**Exercise description**
Could you restate the entries below word for word and leave the images out?

**Record extracts**
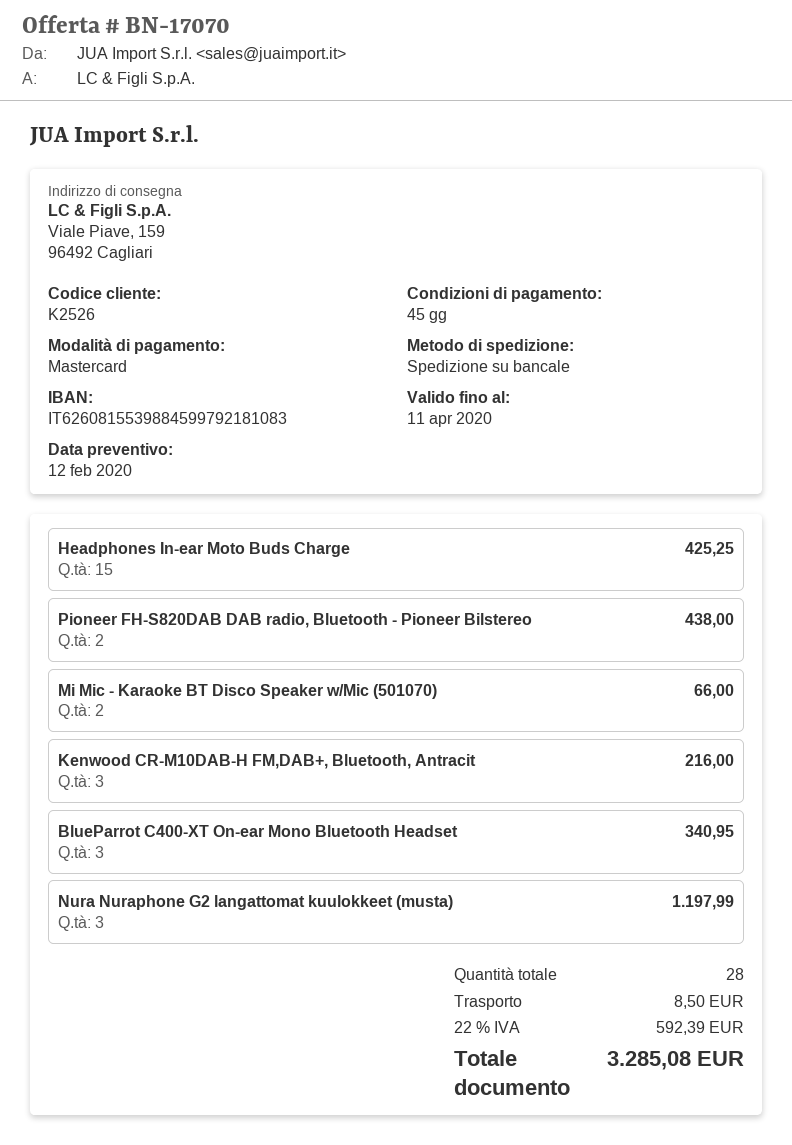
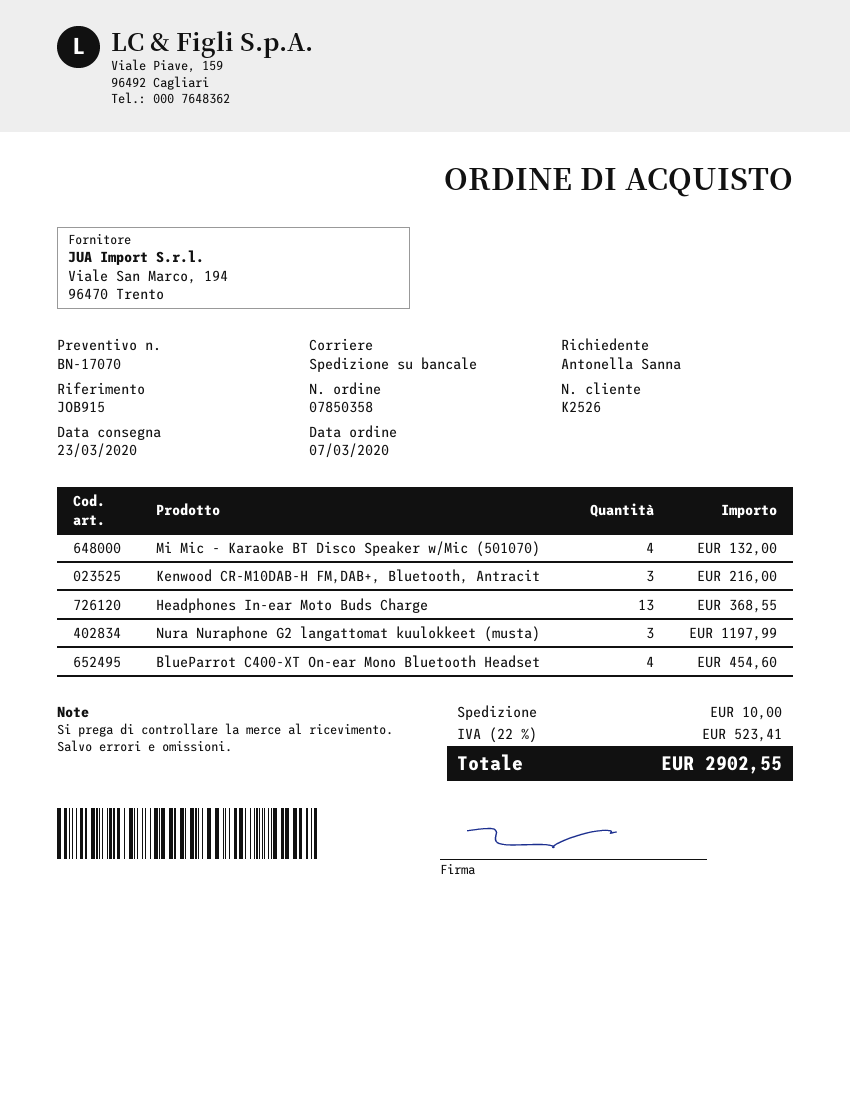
Headphones In-ear Moto Buds Charge: 15 for 425.25 -> 13 for 368.55
Pioneer FH-S820DAB DAB radio, Bluetooth - Pioneer Bilstereo: 2 for 438.00 -> none
Mi Mic - Karaoke BT Disco Speaker w/Mic (501070): 2 for 66.00 -> 4 for 132.00
BlueParrot C400-XT On-ear Mono Bluetooth Headset: 3 for 340.95 -> 4 for 454.60
shipping: 8.50 -> 10.00
tax: 22% = 592.39 -> 22% = 523.41
total: 3285.08 -> 2902.55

**Answer below**
Headphones In-ear Moto Buds Charge: 15 for 425.25 -> 13 for 368.55
Pioneer FH-S820DAB DAB radio, Bluetooth - Pioneer Bilstereo: 2 for 438.00 -> none
Mi Mic - Karaoke BT Disco Speaker w/Mic (501070): 2 for 66.00 -> 4 for 132.00
BlueParrot C400-XT On-ear Mono Bluetooth Headset: 3 for 340.95 -> 4 for 454.60
shipping: 8.50 -> 10.00
tax: 22% = 592.39 -> 22% = 523.41
total: 3285.08 -> 2902.55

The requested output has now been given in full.